SIR ROBERT HARRY INGLIS, BART., D.C.L., M.P.,

F.R.S., V.P.S.A., F.R.A.S.

Trust. Brit. Mus.-Trust. Hunt. Mus.

DELIVERED IN THE THEATRE OF THE UNIVERSITY OF OXFORD, JUNE 23, 1847.

MAY it please you, Mr. Vice-Chancellor :--Sir Roderick Murchison; Gentlemen of the British Association;-When I consider the attainments of the distinguished person whom I succeed in this Chair, I might well shrink from a position which places me in any degree in comparison with him; and when I look back on the array of the most illustrious names in science of this age and nation, some of whom add hereditary and social rank to the eminence which they have acquired by their personal labours, and who have in succession been your Presidents, I feel, far more strongly than I can express, the undeserved honour which was most unexpectedly conferred upon me when the Council desired to nominate me to my present position. Though in early years, when I enjoyed more leisure, I took such interest as I could in some branches of natural philosophy and in chemistry; and though I look back to those opportunities with the most grateful recollection of their value and of the pleasure which I derived from them (it is my own fault if I did not derive profit, also, from Kidd in this place, and from Playfair and from Hope in Edinburgh), my occupations have, for the larger portion of my life, been such as to prevent my persevering in the pursuits which most of those before me have continued to follow to their own honour, among their fellow men, and to the benefit of our common country.

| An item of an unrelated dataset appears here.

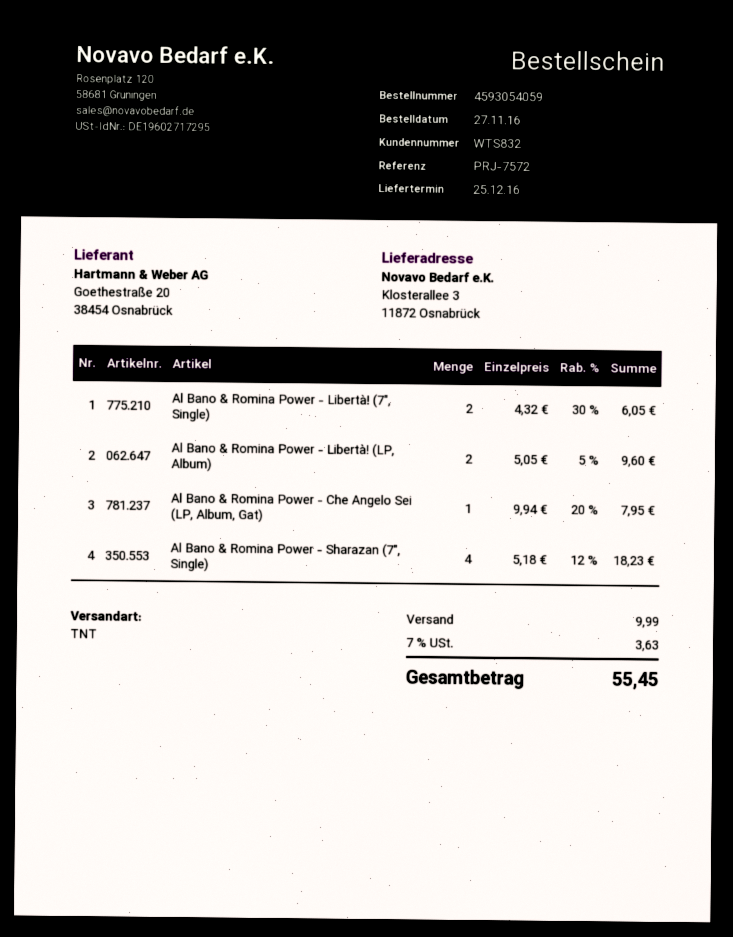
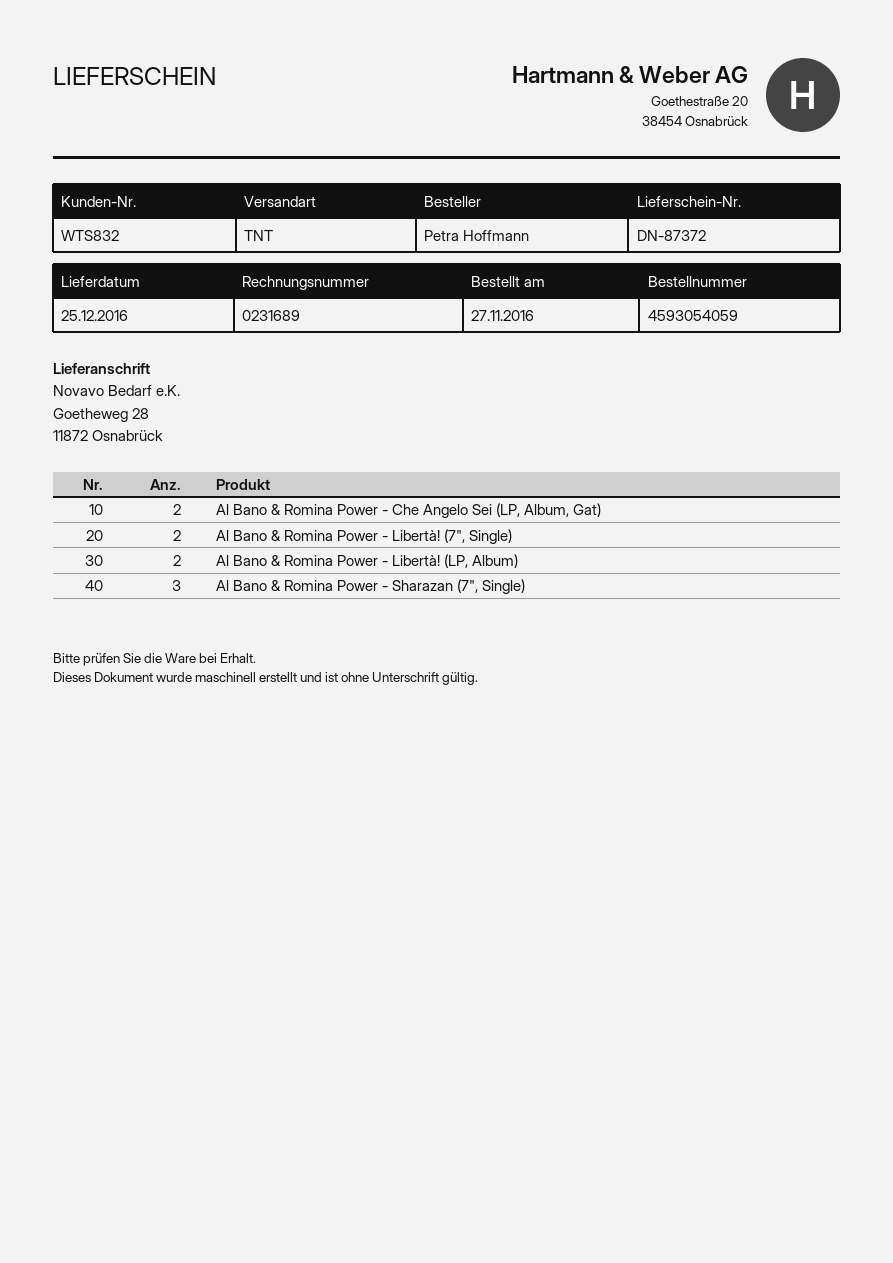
ship to: Klosterallee 3, 11872 Osnabrück -> Goetheweg 28, 11872 Osnabrück
Al Bano & Romina Power - Che Angelo Sei (LP, Album, Gat): 1 -> 2
Al Bano & Romina Power - Sharazan (7", Single): 4 -> 3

It has been the practice of former Presidents to address the first General Meeting of the Association on the progress of science during the preceding year, and on its state and prospects in the present. Sir Roderick Murchison, my eminent friend, who did honour to this Chair, took a comprehensive grasp of all the objects which this duty placed within his reach. When I read his Address, I felt, even more than before, my unfitness to follow him; but such as I am, you have selected me to succeed to his position and his duties; and I shall endeavour to discharge my functions with as little discredit to your choice as may be in my power. Whatever may be good in the observations which follow this exordium, will be owing to my friends the Rev. Dr. Robinson, Prof. Owen, Mr. Robert Brown, and Colonel Sabine. Anxious as I am not to disgrace your judgement in placing me where I am, I am still more anxious not to assume a merit which does not belong to me; and, therefore, unfeignedly begging you to attribute to the sources which I have pointed out whatever may in detail interest you in the continuation of my Address, I am content with the distinction of calling such men my personal friends.

I begin with ASTRONOMY.-The progress of astronomy during the past

year has been distinguished by a discovery the most remarkable, perhaps, ever made as the result of pure intellect exercised before observation, and determining without observation the existence and force of a planet; which existence and which force were subsequently verified by observation. It had previously been considered as the great trial and triumph of Dynamical Science, to determine the disturbances caused by the mutual action of "the stars in their courses," even when their position and their orbits were fully known; but it has been reserved for these days to reverse the process, and to investigate from the discordance actually observed, the existence and the place of the wondrous stranger which had been silently, since its creation, exerting this mysterious power. It was reserved for these days to track the path and to measure the force which the great Creator had given to this hitherto unknown orb among the myriads of the air.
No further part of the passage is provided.